De strijd om het goudschip

Uit Wikipedia, de vrije encyclopedie
De strijd om het goudschip
Auteur(s) Willy van der Heide
Land Nederland
Taal Nederlands
Reeks/serie Bob Evers
Uitgever Stenvert, Meppel
Uitgegeven 1951
Pagina's 200
Grootte en
gewicht
24,5 × 17 cm
Voorloper Drie jongens op een onbewoond eiland
Vervolg Tumult in een toeristenhotel
Portaal  Portaalicoon   Literatuur

De strijd om het goudschip is het zesde deel van de Bob Evers-boekenreeks van de schrijver Willy van der Heide.

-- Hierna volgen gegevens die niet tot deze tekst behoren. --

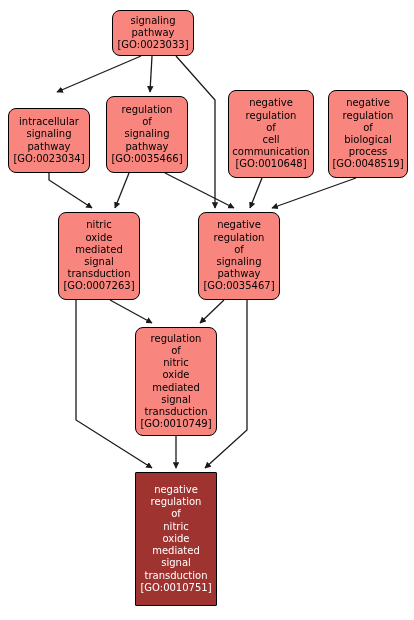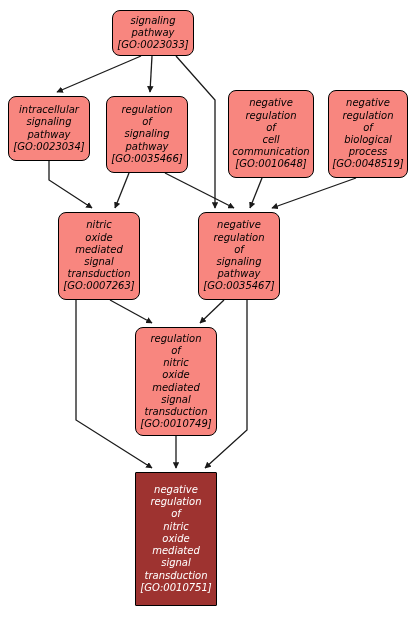"signaling" #graph { font-style: italic -> none }
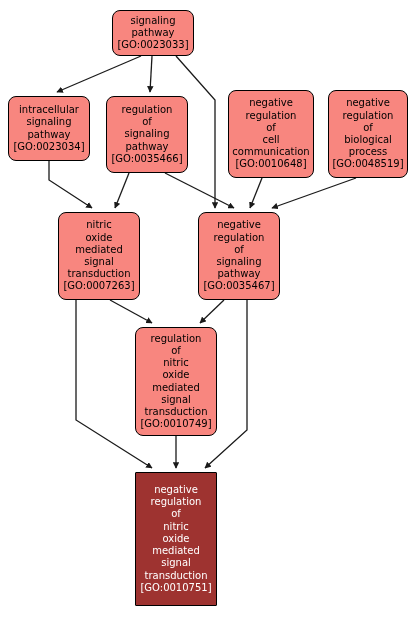"intracellular" div.node { top: 96px -> 108px }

De strijd om het goudschip is het derde deel van een trilogie waartoe verder de delen Avonturen in de Stille Zuidzee en Drie jongens op een onbewoond eiland behoren.

Verhaal[bewerken | brontekst bewerken]

Leeswaarschuwing: Onderstaande tekst bevat details over de inhoud of de afloop van het verhaal.

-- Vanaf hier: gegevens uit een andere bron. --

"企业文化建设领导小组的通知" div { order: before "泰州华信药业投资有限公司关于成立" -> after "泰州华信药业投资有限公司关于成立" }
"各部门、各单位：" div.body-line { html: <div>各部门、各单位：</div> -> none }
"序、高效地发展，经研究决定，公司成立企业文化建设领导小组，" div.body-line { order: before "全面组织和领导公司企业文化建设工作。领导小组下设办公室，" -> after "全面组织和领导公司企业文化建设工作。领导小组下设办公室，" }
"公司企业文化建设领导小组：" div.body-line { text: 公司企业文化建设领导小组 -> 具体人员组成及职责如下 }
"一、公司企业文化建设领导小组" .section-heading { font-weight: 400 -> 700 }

Hoofdpersonen van de serie zijn de Nederlandse jongens Arie Roos en Jan Prins en hun Amerikaanse vriend Bob Evers.

Het eiland waarheen Jan, Bob en Arie aan het einde van Drie jongens op een onbewoond eiland onderweg zijn, blijkt inderdaad het gezochte eiland te zijn. Jack, Joe en Hennessey, de oorspronkelijke bemanning van het jacht Willi Waw, worden als slaven op het eiland vastgehouden en moeten hand-en-spandiensten verrichten voor de drie muiters, die goede sier maken op het voor de kust gelegen jacht. Arie, Jan en Bob landen op het eiland en maken contact met hen. Er wordt een plan gemaakt om de Willi Waw te heroveren.

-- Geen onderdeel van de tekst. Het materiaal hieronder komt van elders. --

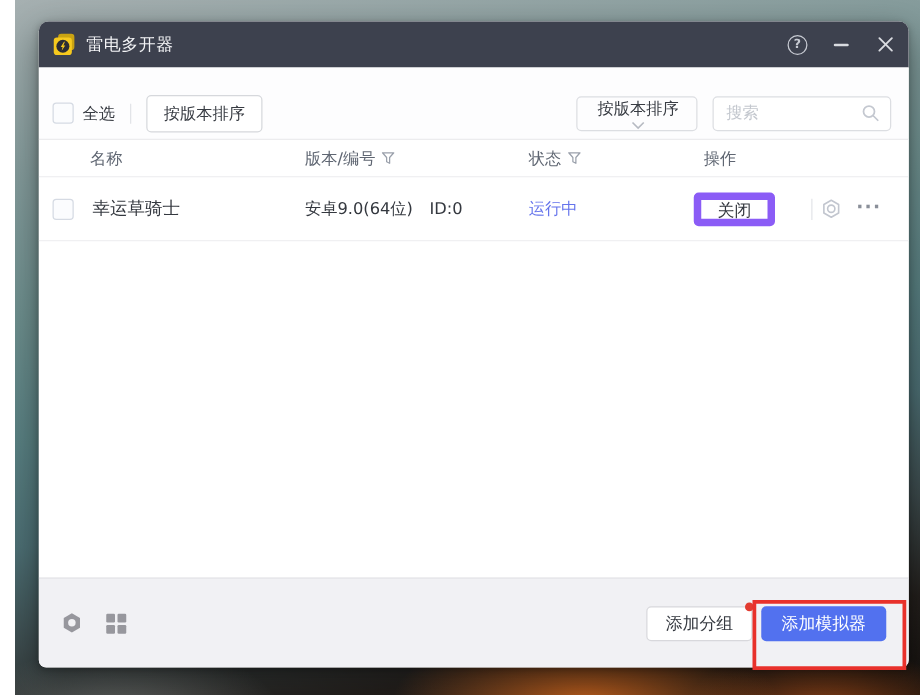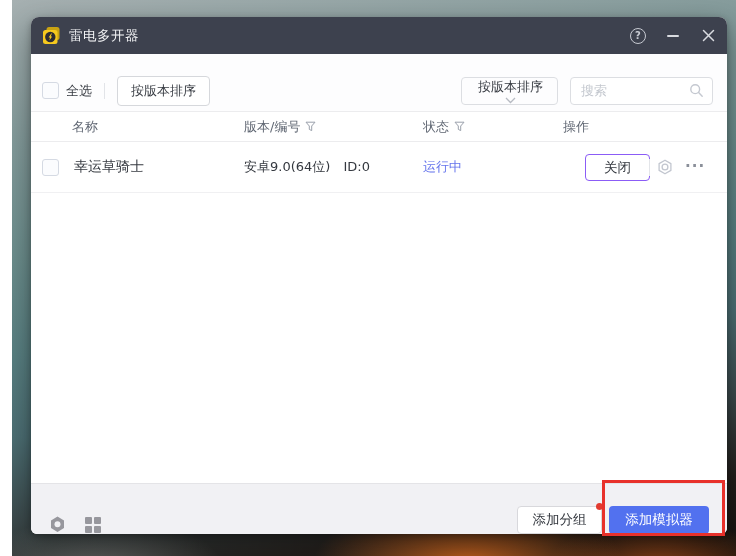"关闭" .r-action { border: 1px solid #8b5cf6 -> 6px solid #8b5cf6; left: 554px -> 524px }
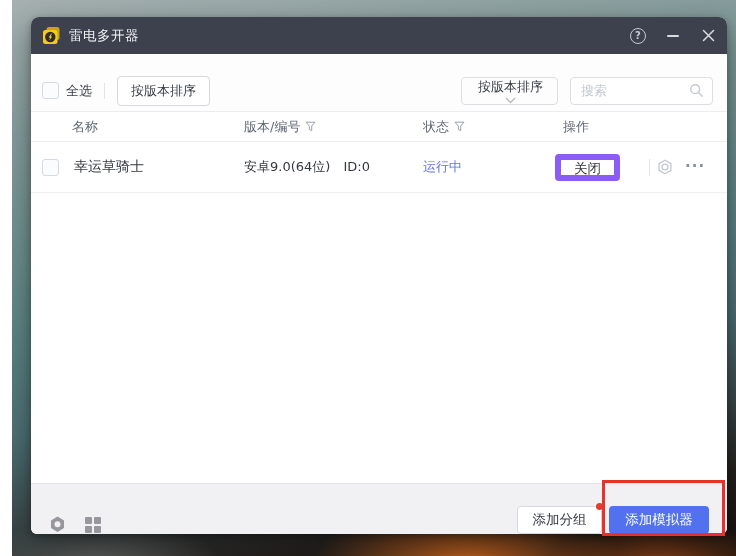"添加分组" .footer { align-items: flex-end -> center; height: 51px -> 72px }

Op dat moment komt plotseling de Frisco ten tonele, het muitersschip dat in Avonturen in de Stille Zuidzee met het goud van de Willi Waw aan boord was weggevaren. In het boek volgt een uitgebreide episode om te verhalen wat er intussen met de bemanning is gebeurd. Daarvan is alleen de oude machinist MacGarrigle nu nog aan boord, en hij heeft ondertussen kennisgemaakt met een lokale vrachtvaarder, de Annie Laurie. De drie muiters van de Willi Waw besluiten naar de Frisco te gaan, en krijgen dat schip - op de machinekamer na - ook in handen. Er ontstaat een zeeslag tussen overigens stilliggende schepen, waarbij het Bob en Arie lukt samen met Hennessey via een gat in de romp van de Frisco aan boord van het schip te komen. Met hulp van de bemanning van de Annie Laurie wordt vervolgens het schip veroverd en de goudschat hervonden.

Voor hun hulp bij de herovering van de schat krijgen Arie, Jan en Bob als beloning een groot bedrag op hun bankrekening. Dit is de verklaring voor het gemak waarmee zij in de nog volgende delen van de serie als jonge jongens over geld kunnen beschikken.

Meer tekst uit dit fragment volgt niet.